Llevaba la carrocería pintada de blanco, iba a gran velocidad, estilo moderno… Podía ser. Al hombre, sin darse cuenta, le costó respirar y el pulso le tembló. Con sutil inconciencia dejó de acariciar su anular y posó la mano en los helados contornos del metal, bien trabado en su cintura. La desagradable sensación de frialdad se duplicó y, paradójicamente, surgieron minúsculas gotas de sudor en la frente y los brazos. Intentó tragar en seco y no pudo: «será rápido».

El auto, a diferencia del anterior, aminoró la velocidad al acercarse. Una mano se contrajo y un corazón guardó silencio. Frente por frente a la silueta estilizada y enjuta del hombre, el auto alcanzó a detenerse. La ventanilla del chofer descendió y en su lugar apareció el rostro jovial de un muchacho. Tendría veinte años, usaba bigote y manejaba sin camisa.

La empuñadura se ajustó con exactitud a los nervios que la aprisionaban. «¿Serás tú, hijo de puta?».

—Socio —dijo el joven—, ¿dónde hay una gasolinera por aquí?

El hombre se quedó mirándole. «No vas a engañarme, cabrón».

—El tanque lo llevo medio vacío y voy a terminar botado en esta carretera.

«Confiésalo, eres tú. ¡Vamos, coño! ¡Dilo!».

—¡Eh, socio!
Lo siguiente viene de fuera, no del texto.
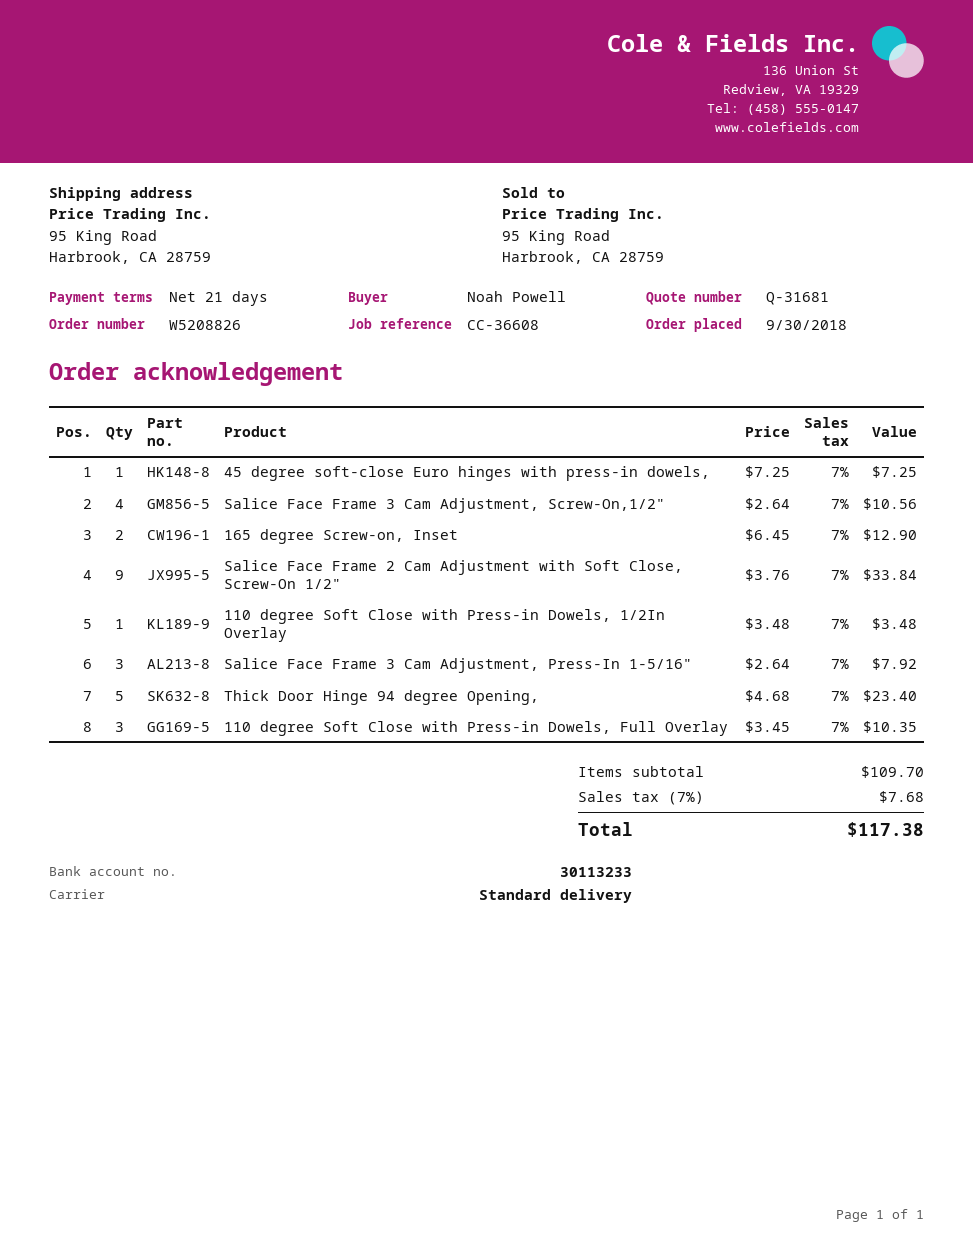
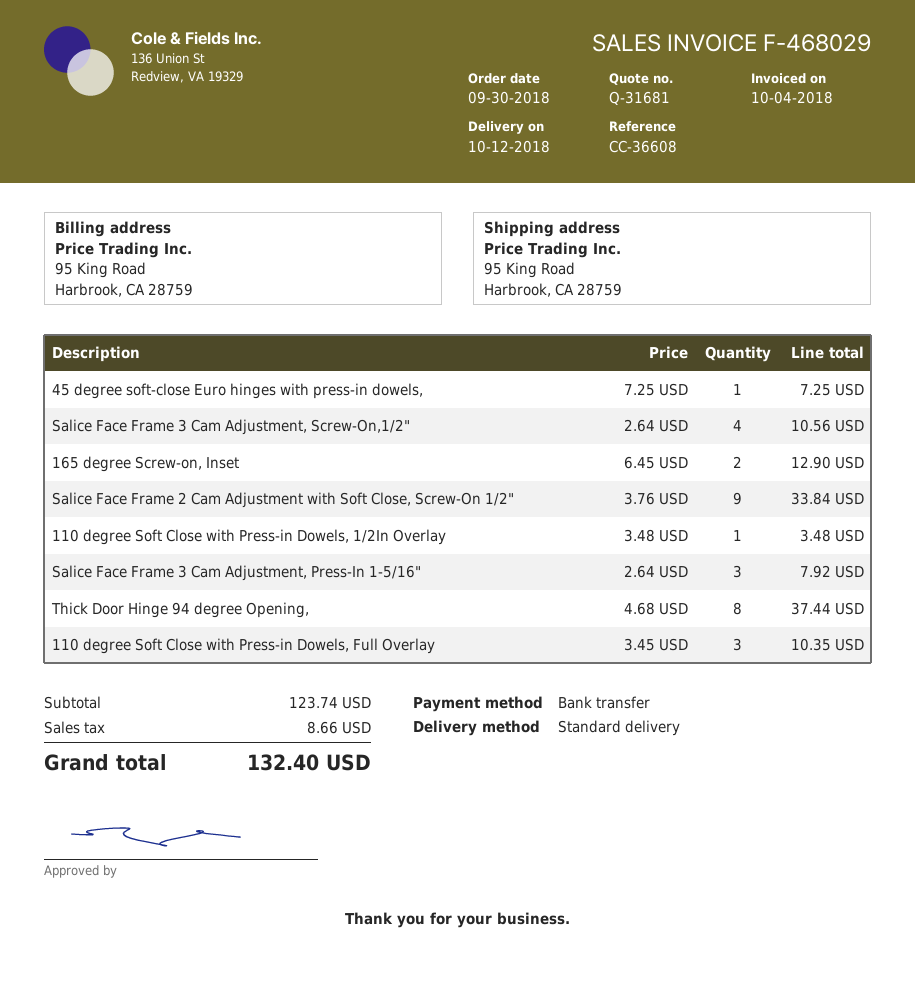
Thick Door Hinge 94 degree Opening,: 5 x 4.68 = 23.40 -> 8 x 4.68 = 37.44
subtotal: 109.70 -> 123.74
tax: 7.68 -> 8.66
total: 117.38 -> 132.40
Por fin…

«Yo no soy ningún imbécil».

—…¿dónde hay una gasolinera?

El hombre no apartaba la vista. Su índice acarició la herramienta inevitable de sus propósitos.

—¿Estás enfermo, compadre? —El chofer hizo ademán de abrir la puerta del auto.
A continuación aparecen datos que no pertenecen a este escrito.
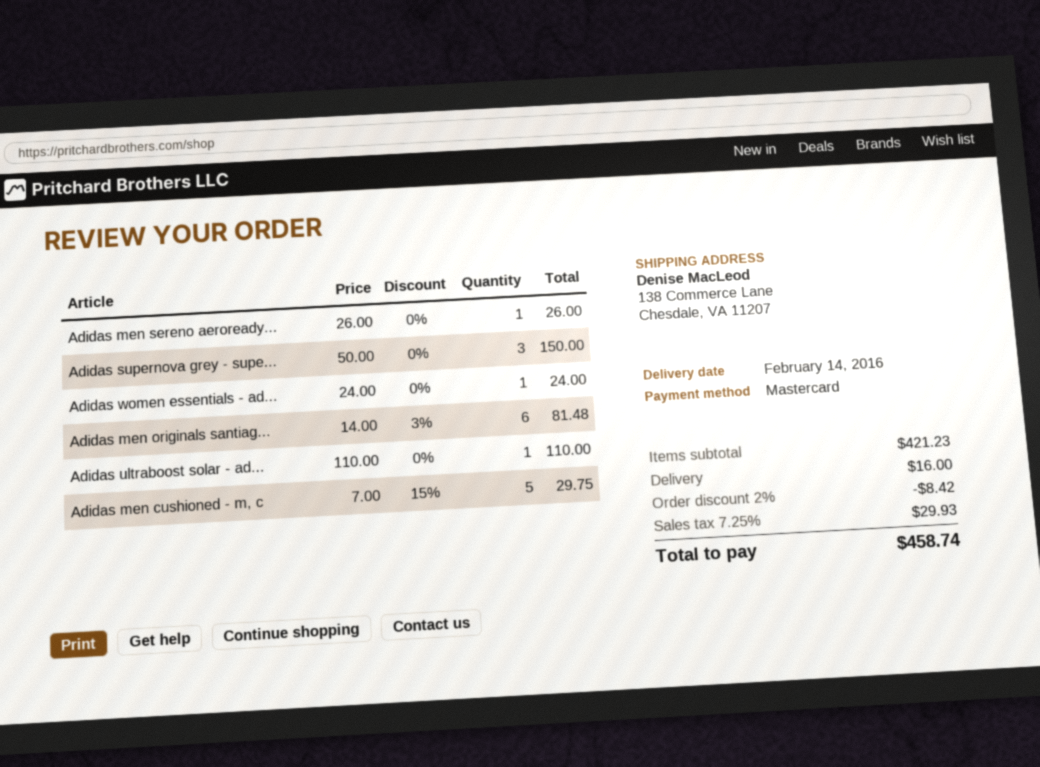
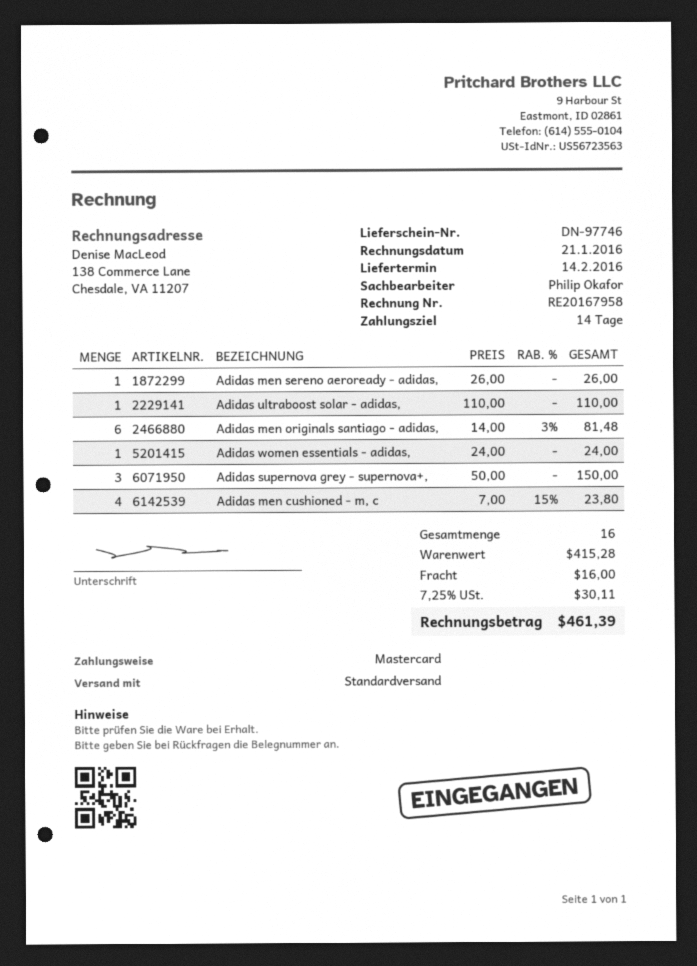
Adidas men cushioned - m, c: 5 x 7.00 - 15% = 29.75 -> 4 x 7.00 - 15% = 23.80
subtotal: 421.23 -> 415.28
discount: 2% = 8.42 -> none
tax: 7.25% = 29.93 -> 7.25% = 30.11
total: 458.74 -> 461.39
«¡Lo sabía!». El hombre en un gesto desesperado extrajo el arma de su pantalón, pero con la brusquedad del impulso esta escapó de sus manos y vino a caer a mitad de camino entre el muchacho y él.

Los dos se paralizaron.

Solo en ese instante vino a dar el recién llegado con la soledad del otro, con sus cabellos turbulentos y el absurdo abrigo. Carretera vacía. Par de estatuas. Un pez saltó para ver la escena y las gaviotas aumentaron sus chillidos.
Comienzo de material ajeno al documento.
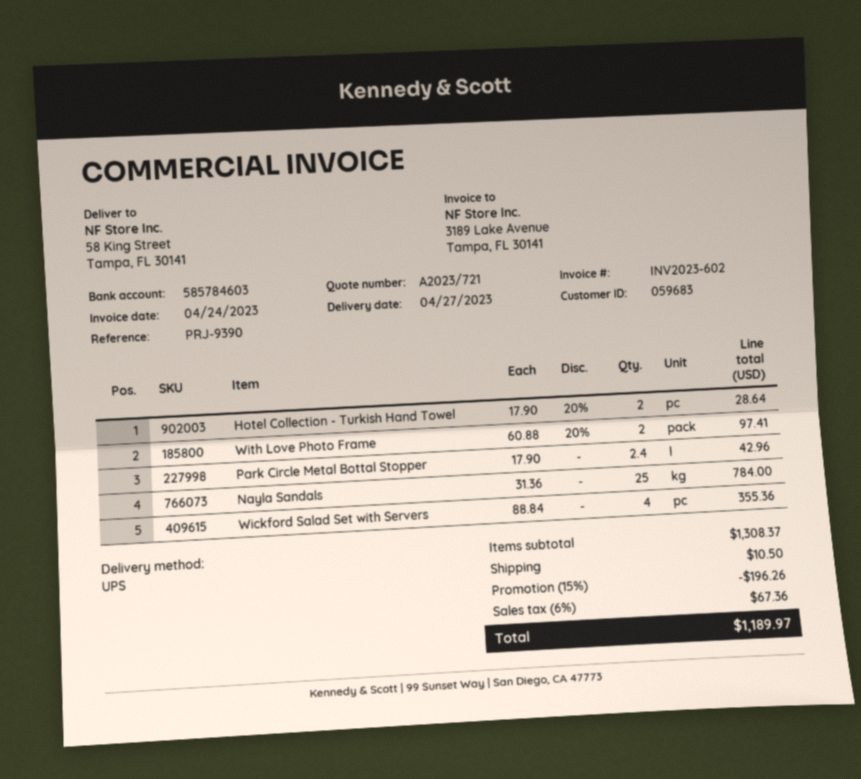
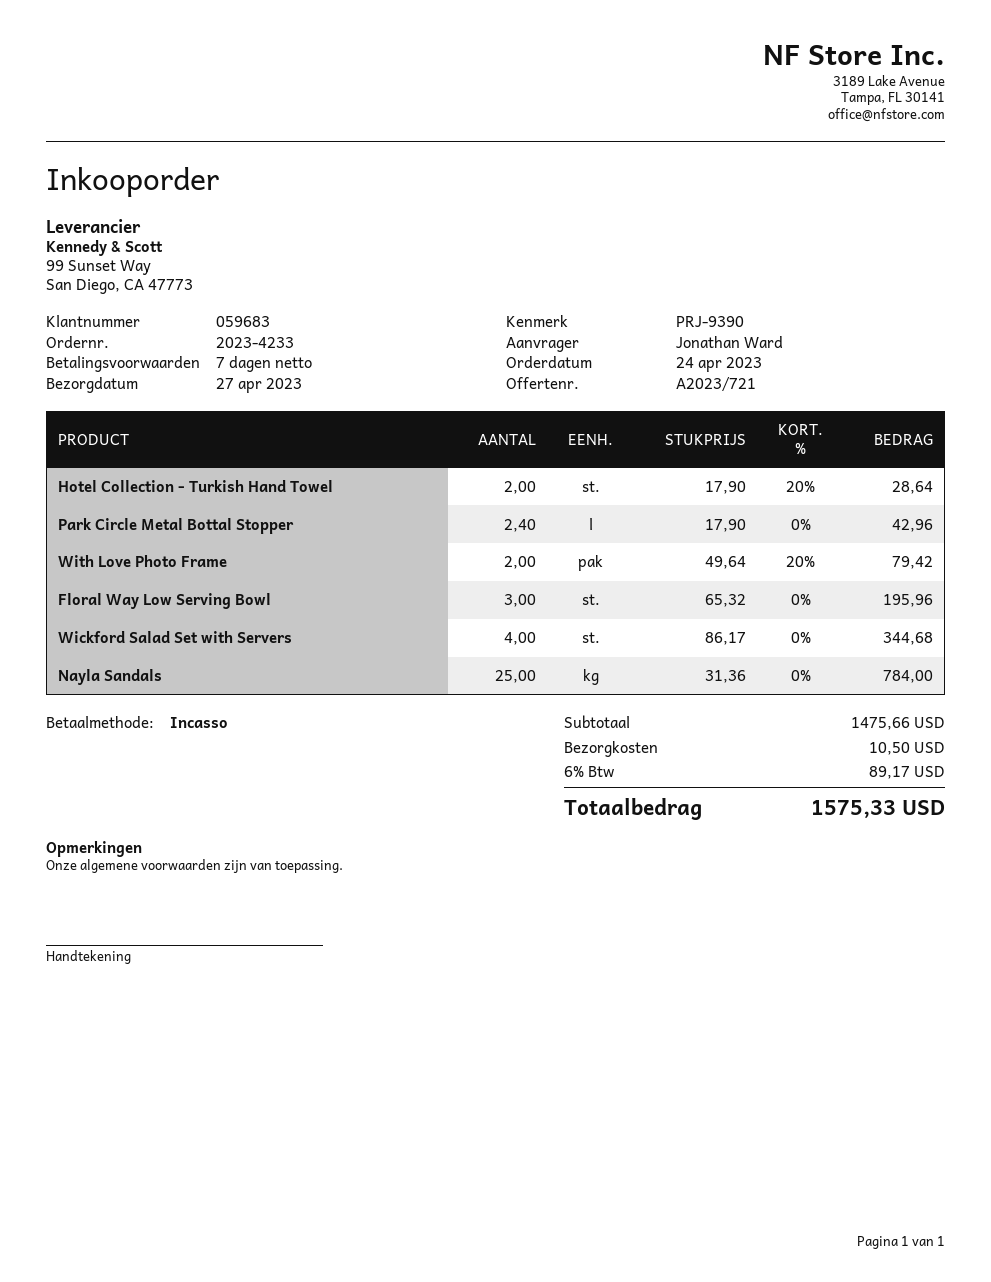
With Love Photo Frame: 2 x 60.88 - 20% = 97.41 -> 2 x 49.64 - 20% = 79.42
Wickford Salad Set with Servers: 4 x 88.84 = 355.36 -> 4 x 86.17 = 344.68
Floral Way Low Serving Bowl: none -> 3 x 65.32 = 195.96
subtotal: 1308.37 -> 1475.66
discount: 15% = 196.26 -> none
tax: 6% = 67.36 -> 6% = 89.17
total: 1189.97 -> 1575.33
«¡Putas! Todas son iguales». Era la quinta ocasión en que las miraba. No pudo evitarlo y ese pequeño desliz fue oportunamente aprovechado por el chofer para salir hecho un bólido, dejando apenas el eco de sus neumáticos al resbalar sobre el pavimento.

Un suspiro (mitad decepción, mitad alivio). «Entonces no eras tú» y fue a recoger el arma. «Todavía no es de noche. Ya vendrás». Regresó a la costa y se acomodó lo mejor que pudo encima de una roca. Las olas se estrellaban alegremente a unos metros bajo sus pies. «Será rápido» y si era antojo de Dios, las gaviotas no volverían a chillar.